I don't know if this is the right place given idk what this issue stems from in my diagnoses but I guess it's bpd coz it's always bpd.

I'm feel very trapped tonight. & just in general lately. I've been in therapy for about 7 years & I'm only 24. I've done every last thing asked of me. I've put in 100% almost all the time whether that was not to kill myself or actually work on stuff. I've tried so many different therapies & even tried to do it by myself for a while since finding help. I've tried meds, I've tried no meds. I've tried residential treatment. I've tried positive coping strategies & negative ones. I've tried my best to keep some resemblance of a 'normal' life, I'm at uni, I work occasionally. I try. But nothing is good enough. Nothing lessens this pain. Nothing keeps the bad away. Everything is just a bandaid. It doesn't change anything. There's a flaw in my personality, my being & there's nothing that will get it out. I thought things were getting better, finally & now. Nope. I feel like I've fallen so far back. I don't know what to do. Maybe life isn't for everyone.

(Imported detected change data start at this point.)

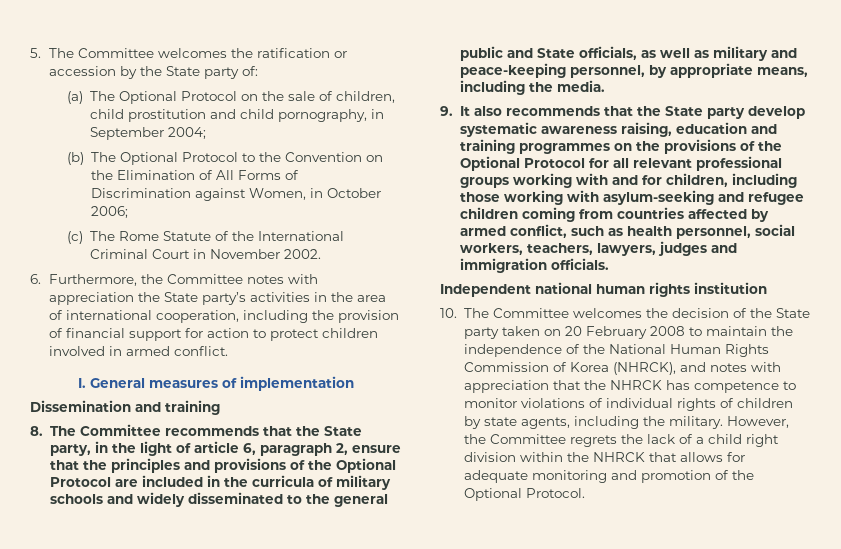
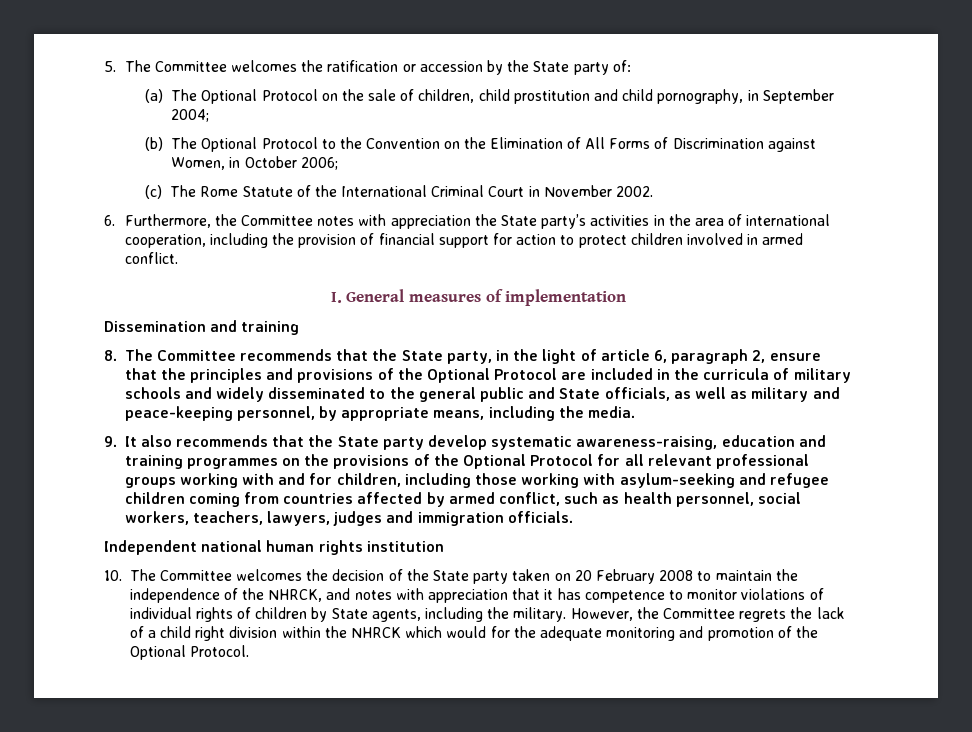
- 9. It also recommends that the State party develop systematic awareness raising, education and training programmes on the provisions of the Optional Protocol for all relevant professional groups working with and for children, including those working with asylum-seeking and refugee children coming from countries affected by armed conflict, such as health personnel, social workers, teachers, lawyers, judges and immigration officials.
+ 9. It also recommends that the State party develop systematic awareness-raising, education and training programmes on the provisions of the Optional Protocol for all relevant professional groups working with and for children, including those working with asylum-seeking and refugee children coming from countries affected by armed conflict, such as health personnel, social workers, teachers, lawyers, judges and immigration officials.
- 10. The Committee welcomes the decision of the State party taken on 20 February 2008 to maintain the independence of the National Human Rights Commission of Korea (NHRCK), and notes with appreciation that the NHRCK has competence to monitor violations of individual rights of children by state agents, including the military.
+ 10. The Committee welcomes the decision of the State party taken on 20 February 2008 to maintain the independence of the NHRCK, and notes with appreciation that it has competence to monitor violations of individual rights of children by State agents, including the military.
- However, the Committee regrets the lack of a child right division within the NHRCK that allows for adequate monitoring and promotion of the Optional Protocol.
+ However, the Committee regrets the lack of a child right division within the NHRCK which would for the adequate monitoring and promotion of the Optional Protocol.

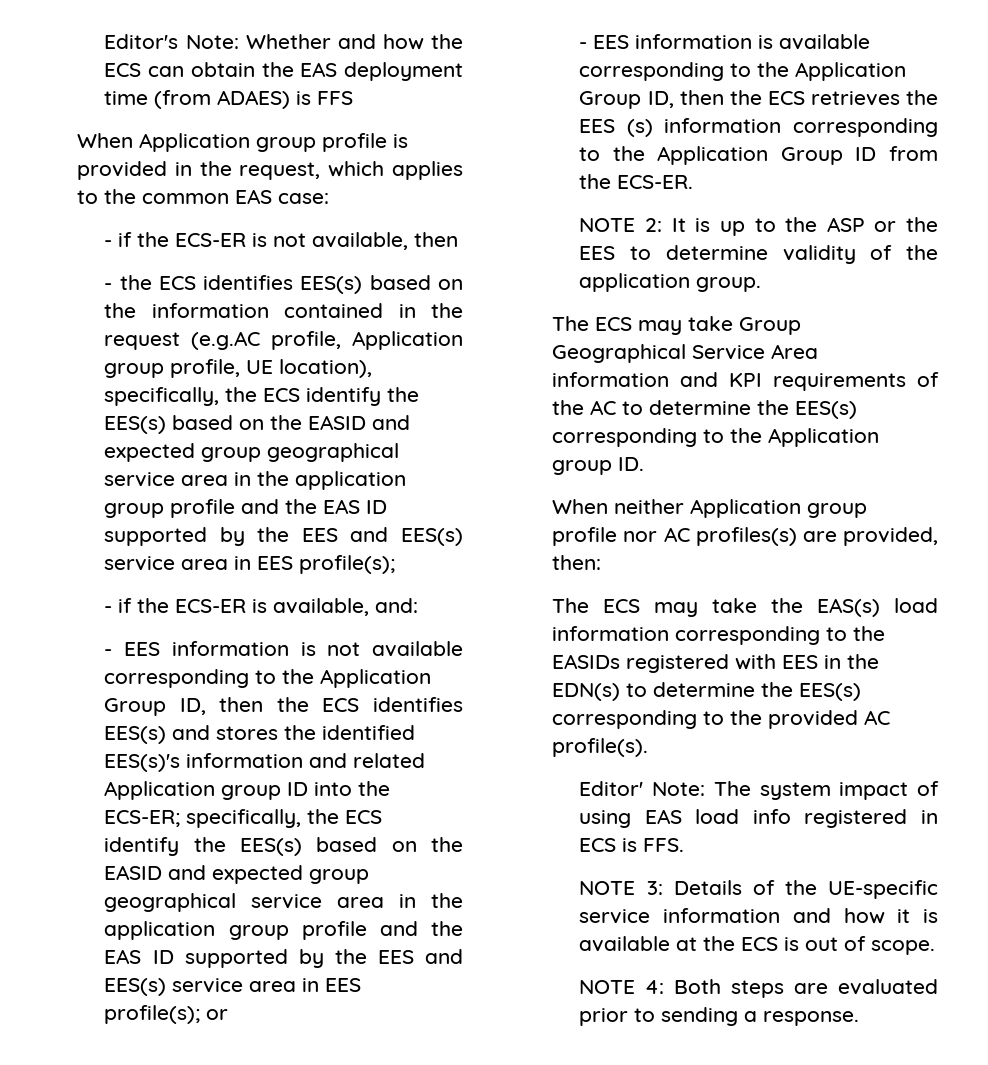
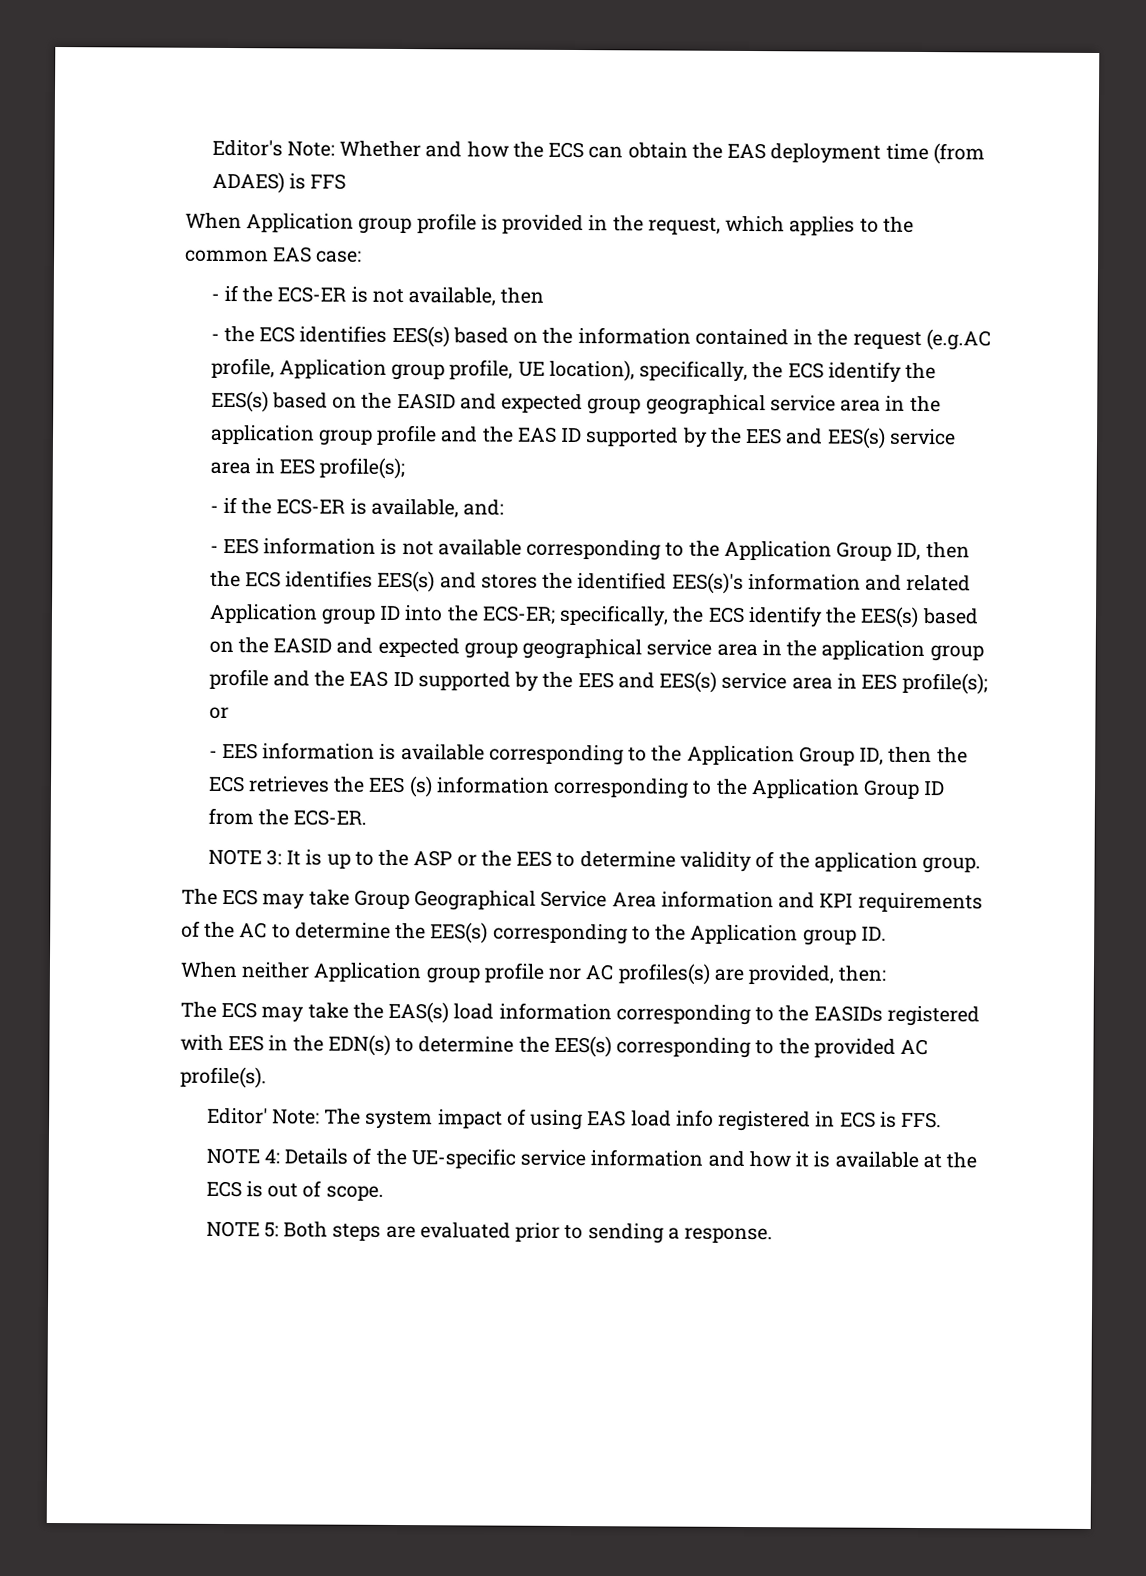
- NOTE 2: It is up to the ASP or the EES to determine validity of the application group.
+ NOTE 3: It is up to the ASP or the EES to determine validity of the application group.
- NOTE 3: Details of the UE-specific service information and how it is available at the ECS is out of scope.
+ NOTE 4: Details of the UE-specific service information and how it is available at the ECS is out of scope.
- NOTE 4: Both steps are evaluated prior to sending a response.
+ NOTE 5: Both steps are evaluated prior to sending a response.

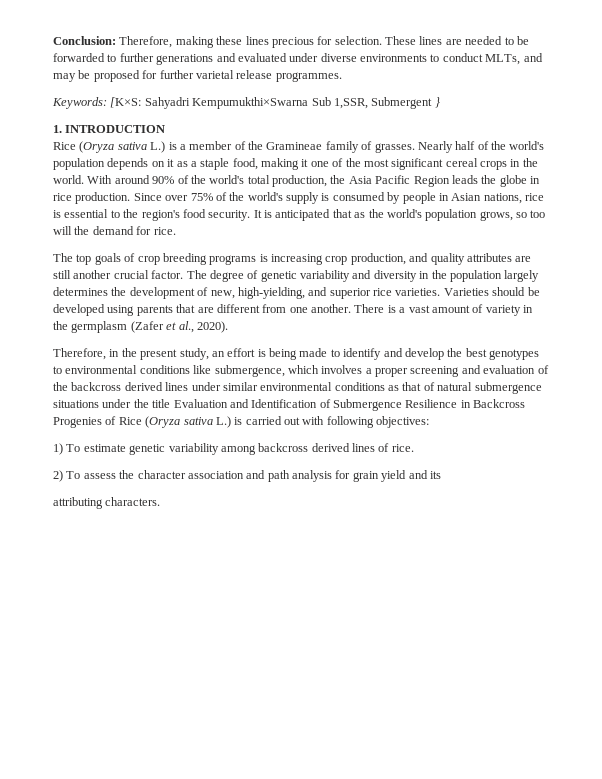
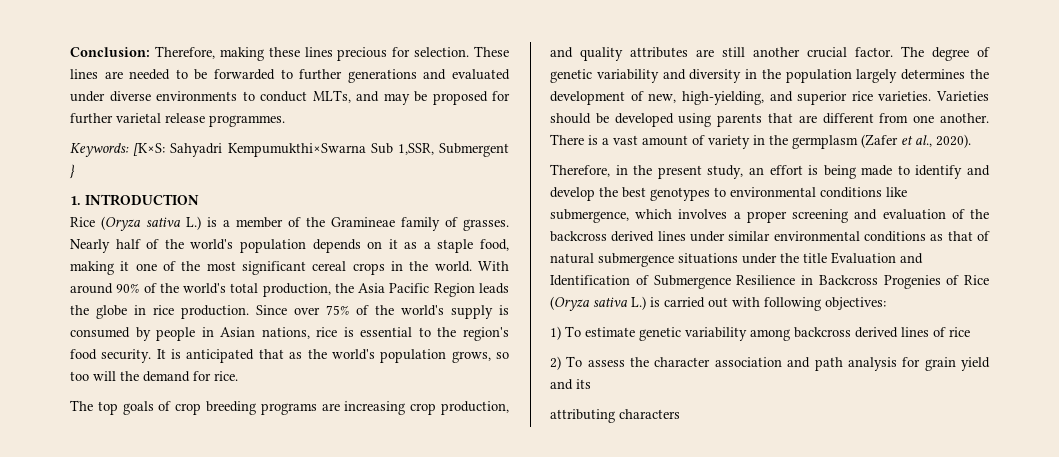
- The top goals of crop breeding programs is increasing crop production, and quality attributes are still another crucial factor.
+ The top goals of crop breeding programs are increasing crop production, and quality attributes are still another crucial factor.
- 1) To estimate genetic variability among backcross derived lines of rice.
+ 1) To estimate genetic variability among backcross derived lines of rice
- attributing characters.
+ attributing characters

I'm not diagnosed with BPD, but I completely relate to what you are saying here. I have been doing all of the above "right things" for 20 YEARS. I often feel like you do, like life isn't for everyone. Don't know what else to say/suggest....although, (like I commend everyone here dealing with MI) I commend you on your courage. I encourage you to pause frequently, acknowledge this courage & keep walking "Courage doesn't always roar. Sometimes courage is the little voice at the end of the day that says; "I'll try again tomorrow". "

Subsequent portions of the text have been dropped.